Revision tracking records
|---|
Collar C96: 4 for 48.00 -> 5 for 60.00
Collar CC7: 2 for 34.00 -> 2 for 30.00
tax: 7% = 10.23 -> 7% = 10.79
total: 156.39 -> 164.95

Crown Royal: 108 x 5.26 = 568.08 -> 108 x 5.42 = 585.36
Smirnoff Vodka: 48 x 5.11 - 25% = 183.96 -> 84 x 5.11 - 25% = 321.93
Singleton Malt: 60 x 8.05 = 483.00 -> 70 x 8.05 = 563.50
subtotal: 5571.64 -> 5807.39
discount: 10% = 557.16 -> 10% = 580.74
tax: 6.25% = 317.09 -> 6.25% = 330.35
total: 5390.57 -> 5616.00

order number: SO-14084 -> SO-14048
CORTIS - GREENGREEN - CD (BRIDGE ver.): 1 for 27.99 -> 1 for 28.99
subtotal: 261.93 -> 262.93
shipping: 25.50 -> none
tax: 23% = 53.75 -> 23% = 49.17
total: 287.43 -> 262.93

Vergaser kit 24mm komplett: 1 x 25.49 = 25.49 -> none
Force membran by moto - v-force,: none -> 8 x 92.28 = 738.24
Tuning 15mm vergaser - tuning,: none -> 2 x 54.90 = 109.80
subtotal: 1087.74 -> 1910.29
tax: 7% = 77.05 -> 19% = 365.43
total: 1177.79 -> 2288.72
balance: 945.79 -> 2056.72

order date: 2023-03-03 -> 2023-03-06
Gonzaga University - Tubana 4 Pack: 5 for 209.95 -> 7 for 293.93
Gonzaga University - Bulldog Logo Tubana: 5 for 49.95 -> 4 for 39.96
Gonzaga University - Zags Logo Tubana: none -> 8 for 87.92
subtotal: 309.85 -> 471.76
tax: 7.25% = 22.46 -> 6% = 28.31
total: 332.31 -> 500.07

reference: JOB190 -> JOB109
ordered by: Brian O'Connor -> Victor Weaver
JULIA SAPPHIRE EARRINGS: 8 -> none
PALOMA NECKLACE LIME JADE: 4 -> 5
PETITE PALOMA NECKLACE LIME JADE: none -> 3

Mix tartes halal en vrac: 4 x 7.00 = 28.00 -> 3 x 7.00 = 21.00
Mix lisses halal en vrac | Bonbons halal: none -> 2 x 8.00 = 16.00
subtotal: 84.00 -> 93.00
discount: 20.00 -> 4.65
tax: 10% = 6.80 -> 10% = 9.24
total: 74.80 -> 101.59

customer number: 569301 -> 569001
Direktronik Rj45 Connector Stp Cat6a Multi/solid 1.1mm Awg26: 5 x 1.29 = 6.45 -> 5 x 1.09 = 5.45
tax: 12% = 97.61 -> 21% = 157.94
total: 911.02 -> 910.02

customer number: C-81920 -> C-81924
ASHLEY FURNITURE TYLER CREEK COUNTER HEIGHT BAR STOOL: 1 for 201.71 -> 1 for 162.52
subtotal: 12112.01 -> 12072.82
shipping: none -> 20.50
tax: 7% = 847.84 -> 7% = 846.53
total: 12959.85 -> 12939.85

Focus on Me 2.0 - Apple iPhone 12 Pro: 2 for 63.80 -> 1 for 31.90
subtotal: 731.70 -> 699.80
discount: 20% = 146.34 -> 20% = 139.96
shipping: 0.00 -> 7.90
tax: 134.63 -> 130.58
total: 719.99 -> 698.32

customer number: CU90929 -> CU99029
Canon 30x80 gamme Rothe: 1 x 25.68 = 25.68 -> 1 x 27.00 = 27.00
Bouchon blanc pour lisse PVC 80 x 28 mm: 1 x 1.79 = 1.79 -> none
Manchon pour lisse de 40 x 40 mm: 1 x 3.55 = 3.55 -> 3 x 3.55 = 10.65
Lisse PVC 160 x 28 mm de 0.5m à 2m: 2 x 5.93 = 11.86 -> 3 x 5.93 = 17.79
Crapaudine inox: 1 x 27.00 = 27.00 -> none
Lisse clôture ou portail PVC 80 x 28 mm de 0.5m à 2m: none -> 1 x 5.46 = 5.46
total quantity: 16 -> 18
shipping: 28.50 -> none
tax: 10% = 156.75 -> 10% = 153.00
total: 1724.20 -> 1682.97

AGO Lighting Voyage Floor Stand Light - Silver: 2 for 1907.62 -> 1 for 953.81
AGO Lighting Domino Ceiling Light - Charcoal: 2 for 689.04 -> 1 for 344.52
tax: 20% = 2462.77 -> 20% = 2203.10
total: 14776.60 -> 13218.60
|---|
> _Your objective_:
Across the records above, show each line containing the word "pour".

> _Reply_:
Bouchon blanc pour lisse PVC 80 x 28 mm: 1 x 1.79 = 1.79 -> none
Manchon pour lisse de 40 x 40 mm: 1 x 3.55 = 3.55 -> 3 x 3.55 = 10.65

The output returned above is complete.